In [1]:
%matplotlib inline

# https://pytorch.org/tutorials/intermediate/seq2seq_translation_tutorial.html

In [2]:
from __future__ import unicode_literals, print_function, division
from io import open
import unicodedata
import string
import re
import random
from functools import reduce
import os
import pickle

import torch
import torch.nn as nn
from torch import optim
import torch.nn.functional as F

import sys
sys.path.insert(0, "D:\\Documents\\THU\\food_recipe_gen")

from recipe_1m_analysis.utils import Vocabulary, FOLDER_PATH, DATA_FILES 

device = torch.device("cuda" if torch.cuda.is_available() else "cpu")

In [3]:
SOS_token = 0
EOS_token = 1

The full process for preparing the data is:

-  Read text file and split into lines, split lines into pairs
-  Normalize text, filter by length and content
-  Make word lists from sentences in pairs




In [4]:
DATA_FILES

['allingrs_count.pkl',
 'allwords_count.pkl',
 'recipe1m_test.pkl',
 'recipe1m_vocab_ingrs.pkl',
 'recipe1m_vocab_toks.pkl']

In [5]:
with open(os.path.join(FOLDER_PATH,DATA_FILES[3]),'rb') as f:
    vocab_ingrs=pickle.load(f)
    
with open(os.path.join(FOLDER_PATH,DATA_FILES[4]),'rb') as f:
    vocab_tokens=pickle.load(f)

In [6]:
with open(os.path.join(FOLDER_PATH,DATA_FILES[2]),'rb') as f:
    data=pickle.load(f)

pairs=[]
for recipe in data:
    pairs.append([recipe["ingredients"],recipe["tokenized"]])

print(len(pairs))

18745


In [7]:
length=0
for i,pair in enumerate(pairs):
    length_t = len([item for sublist in pair[1] for item in sublist])
    
    if length_t>length:
        length=length_t

length

539

In [8]:
MAX_LENGTH=300

In [9]:
# pairs[16826]

In [10]:
def filterPair(p):
    length=0
    for ingr in p[0]:
        if ingr not in vocab_ingrs.word2idx:
            return False
        
    for sent in p[1]:
        
        for word in sent:
            # TODO check how steps tokenized ? Put into vocab ???
            if word not in vocab_tokens.word2idx:
                return False
        length+=len(sent)
    
    return length < MAX_LENGTH


def filterPairs(pairs):
    return [pair for pair in pairs if filterPair(pair)]
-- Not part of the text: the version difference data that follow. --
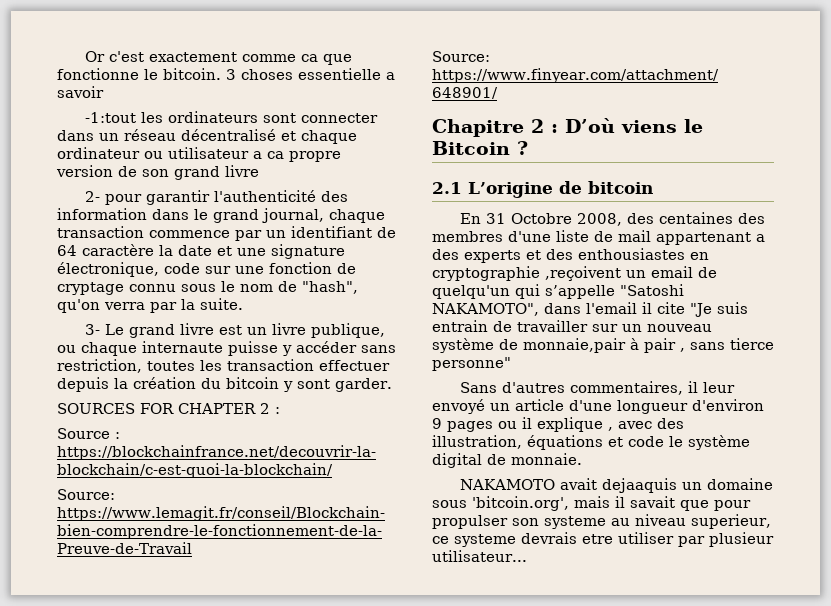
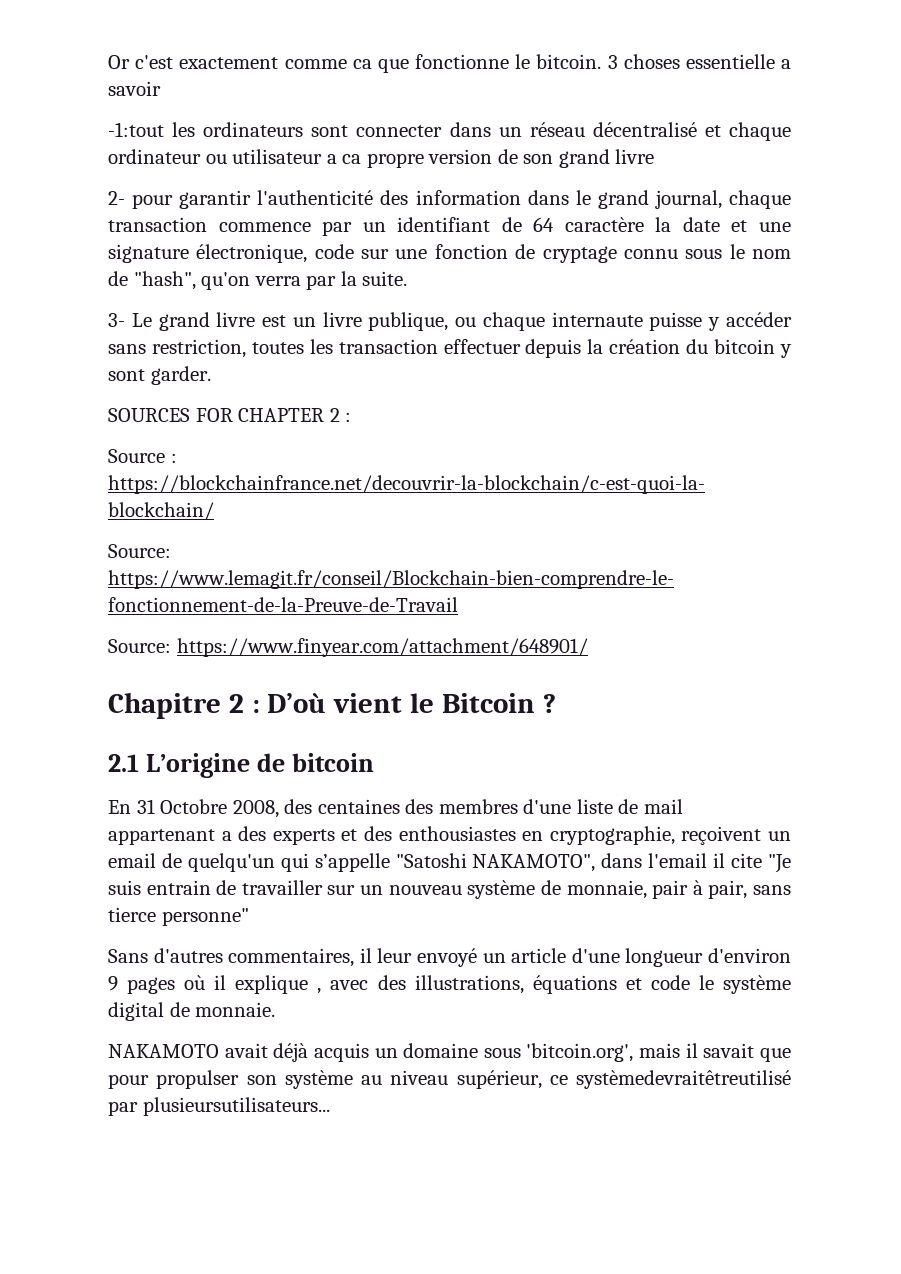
- Chapitre 2 : D’où viens le Bitcoin ?
+ Chapitre 2 : D’où vient le Bitcoin ?
- En 31 Octobre 2008, des centaines des membres d'une liste de mail appartenant a des experts et des enthousiastes en cryptographie ,reçoivent un email de quelqu'un qui s’appelle "Satoshi NAKAMOTO", dans l'email il cite "Je suis entrain de travailler sur un nouveau système de monnaie,pair à pair , sans tierce personne"
+ En 31 Octobre 2008, des centaines des membres d'une liste de mail appartenant a des experts et des enthousiastes en cryptographie, reçoivent un email de quelqu'un qui s’appelle "Satoshi NAKAMOTO", dans l'email il cite "Je suis entrain de travailler sur un nouveau système de monnaie, pair à pair, sans tierce personne"
- Sans d'autres commentaires, il leur envoyé un article d'une longueur d'environ 9 pages ou il explique , avec des illustration, équations et code le système digital de monnaie.
+ Sans d'autres commentaires, il leur envoyé un article d'une longueur d'environ 9 pages où il explique , avec des illustrations, équations et code le système digital de monnaie.
- NAKAMOTO avait dejaaquis un domaine sous 'bitcoin.org', mais il savait que pour propulser son systeme au niveau superieur, ce systeme devrais etre utiliser par plusieur utilisateur...
+ NAKAMOTO avait déjà acquis un domaine sous 'bitcoin.org', mais il savait que pour propulser son système au niveau supérieur, ce systèmedevraitêtreutilisé par plusieursutilisateurs...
pairs = filterPairs(pairs)
print(len(pairs))

14724


In [11]:
# vocab_ingrs.word2idx['quahogs']

Training
========

Preparing Training Data
-----------------------

To train, for each pair we will need an input tensor (indexes of the
words in the input sentence) and target tensor (indexes of the words in
the target sentence). While creating these vectors we will append the
EOS token to both sequences.




In [12]:
def list2idx(vocab, sentence):
    return [vocab.word2idx[word] for word in sentence]


def tensorFromSentence(vocab, sentence,instructions=False):
    if instructions:
        indexes=[]
        for sent in sentence:
            indexes.extend(list2idx(vocab, sent))
    else:
        indexes = list2idx(vocab, sentence)
    indexes.append(EOS_token)
    return torch.tensor(indexes, dtype=torch.long, device=device).view(-1, 1)


def tensorsFromPair(pair):
    input_tensor = tensorFromSentence(vocab_ingrs, pair[0])
    target_tensor = tensorFromSentence(vocab_tokens, pair[1],instructions=True)
    return (input_tensor, target_tensor)

The Seq2Seq Model
=================

A Recurrent Neural Network, or RNN, is a network that operates on a
sequence and uses its own output as input for subsequent steps.

A `Sequence to Sequence network <https://arxiv.org/abs/1409.3215>`__, or
seq2seq network, or `Encoder Decoder
network <https://arxiv.org/pdf/1406.1078v3.pdf>`__, is a model
consisting of two RNNs called the encoder and decoder. The encoder reads
an input sequence and outputs a single vector, and the decoder reads
that vector to produce an output sequence.

The Encoder
-----------

The encoder of a seq2seq network is a RNN that outputs some value for
every word from the input sentence. For every input word the encoder
outputs a vector and a hidden state, and uses the hidden state for the
next input word.



In [13]:
class EncoderRNN(nn.Module):
    def __init__(self, input_size, hidden_size):
        super(EncoderRNN, self).__init__()
        self.hidden_size = hidden_size

        self.embedding = nn.Embedding(input_size, hidden_size)
        self.gru = nn.GRU(hidden_size, hidden_size)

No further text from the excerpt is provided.